Auf die Gefahr hin, dass ich mich wiederhole: Für berüchtigte Leerverkäufer gilt dasselbe wie für Finanzinvestoren anderer Couleur. Sie alle sind meist nur auf das schnelle Geld aus und nehmen dabei keine Rücksicht auf andere. Für sie sind die Mitaktionäre bloss ein Mittel zum Zweck.

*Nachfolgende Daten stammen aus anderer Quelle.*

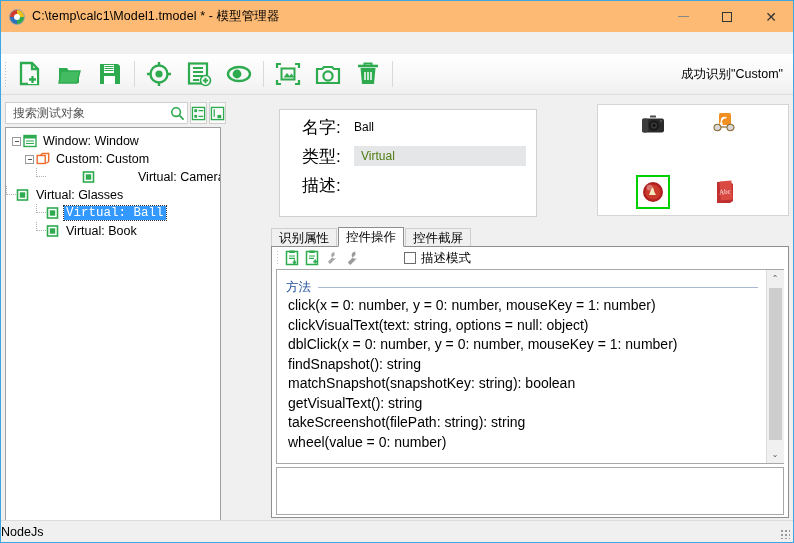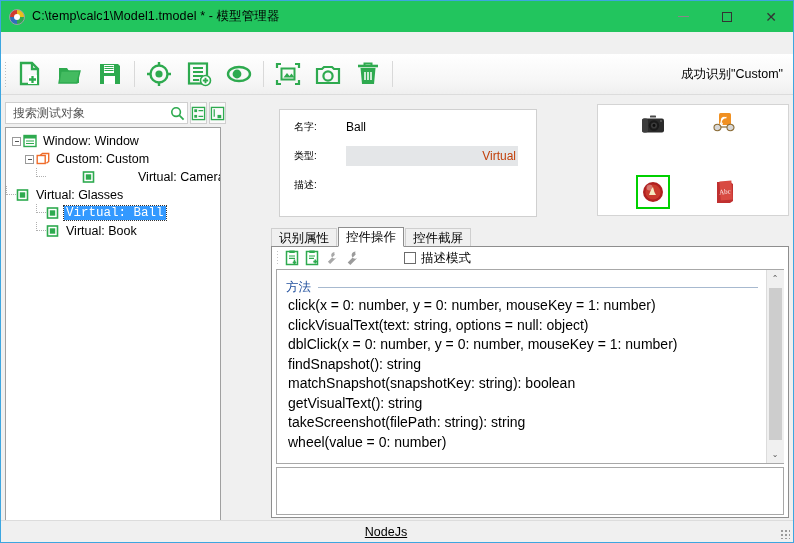--- a/index.html
+++ b/index.html
@@ -24,7 +24,7 @@
   
   .titlebar {
     position: absolute; left: 0; top: 0; width: 792px; height: 31px;
-    background: #22c55e;
+    background: #fdba74;
     display: flex; align-items: center;
   }
   .app-icon {

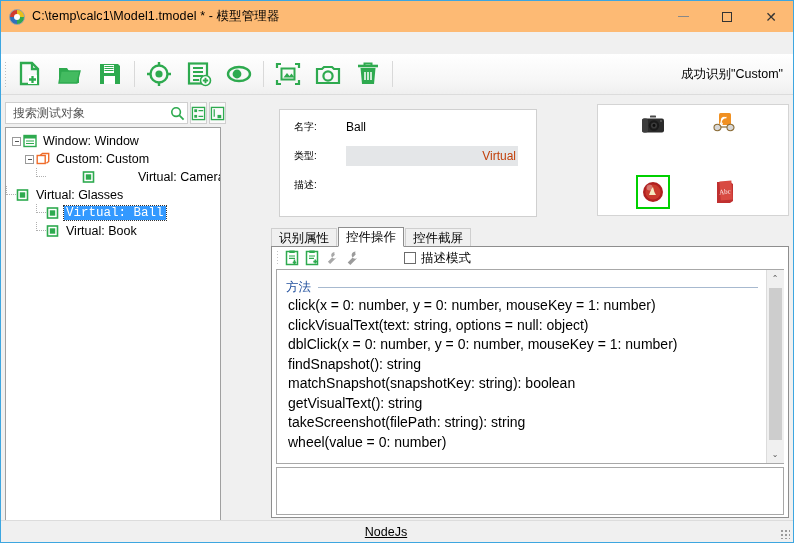--- a/index.html
+++ b/index.html
@@ -132,7 +132,7 @@
     background: #fff; border: 1px solid #d0d0d0;
   }
   .field-row { display: flex; align-items: center; height: 24px; margin-top: 5px; }
-  .field-lbl { width: 66px; padding-left: 14px; font-size: 10px; color: #000; }
+  .field-lbl { width: 74px; padding-left: 22px; font-size: 17px; color: #000; }
   .field-val { font-size: 12px; color: #000; }
   .field-input {
     width: 172px; height: 20px; background: #e4e6e8; border: 0;

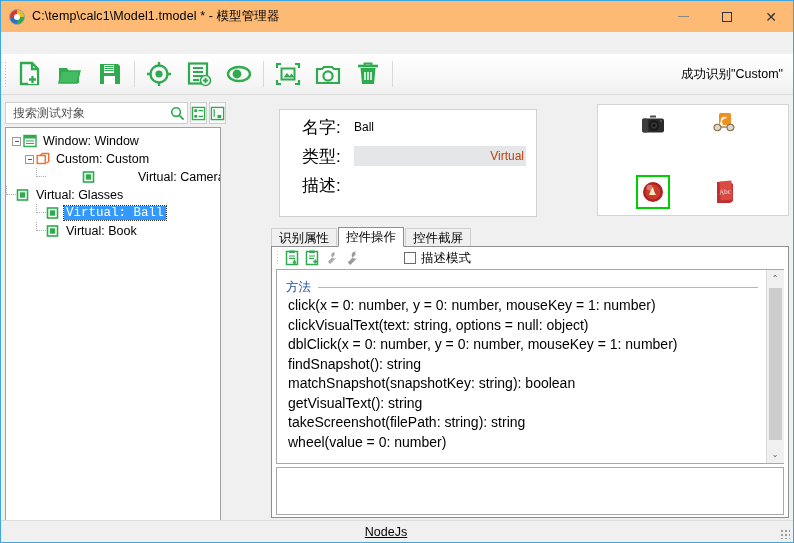--- a/index.html
+++ b/index.html
@@ -136,8 +136,8 @@
   .field-val { font-size: 12px; color: #000; }
   .field-input {
     width: 172px; height: 20px; background: #e4e6e8; border: 0;
-    font-size: 12px; color: #c2410c; padding-left: 7px; line-height: 20px;
-    font-family: "Liberation Sans", sans-serif; outline: none; text-align: right;
+    font-size: 12px; color: #4d7c0f; padding-left: 7px; line-height: 20px;
+    font-family: "Liberation Sans", sans-serif; outline: none;
   }
 
   

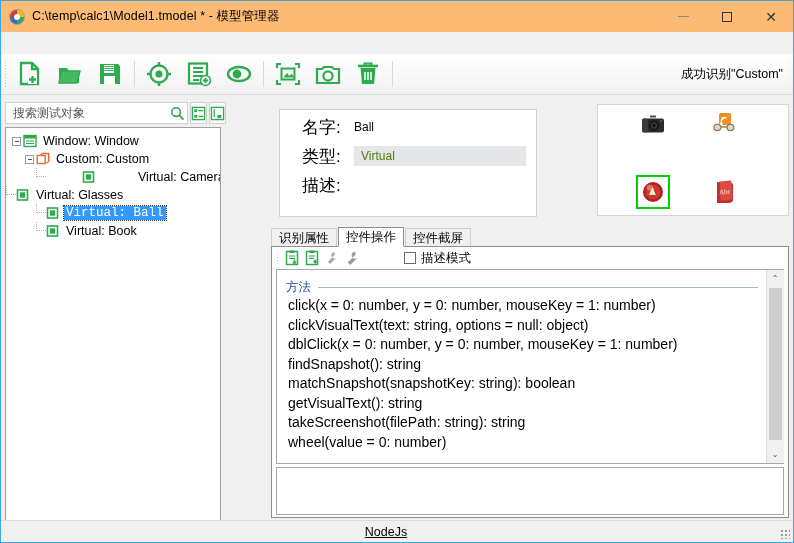--- a/index.html
+++ b/index.html
@@ -223,7 +223,7 @@
   .statusbar {
     position: absolute; left: 0; bottom: 0; width: 792px; height: 22px;
     background: #f0f0f0; border-top: 1px solid #dcdcdc;
-    display: flex; align-items: center; justify-content: center; text-decoration: underline;
+    display: flex; align-items: center; justify-content: flex-start;
   }
   .status-lbl { font-size: 12.5px; color: #000; margin-right: 22px; }
   .resize-grip {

Ungemütlich könnte es auch für die Zurich Insurance Group werden. Darf man einem Bericht der Nachrichtenagentur Reuters Glauben schenken, dann drohen dem Versicherungskonzern Sanktionen durch das amerikanische Aussenministerium. Dabei geht es angeblich um die Rolle des Unternehmens beim Bau der Nord-Stream-2-Pipeline. Das Projekt ist der amerikanischen Regierung schon seit längerem ein Dorn im Auge. Ihr passt gar nicht, dass sich Europa bei der Energiepolitik in Abhängigkeit von Russland begibt. Nach der Androhung von Sanktionen liegt der Bau seit rund einem Jahr auf Eis.

Hunde die bellen, beissen nicht. So lautet zumindest die gängige Meinung. Das gilt allerdings nicht für den amerikanischen Pit-Bull-Terrier. Der beisst sich bekanntlich in sein Opfer fest und lässt so schnell nicht mehr los. Dasselbe liesse sich von amerikanischen Regierungsstellen sagen, sobald es um nationale Interessen geht.

Ich hoffe für die Zurich Insurance Group und ihre Aktionäre, dass es beim blossen Säbelrasseln bleibt. Vielleicht wissen wir schon nächsten Freitag näheres, wenn es wieder heisst: Die Börsenwoche im Schnelldurchlauf.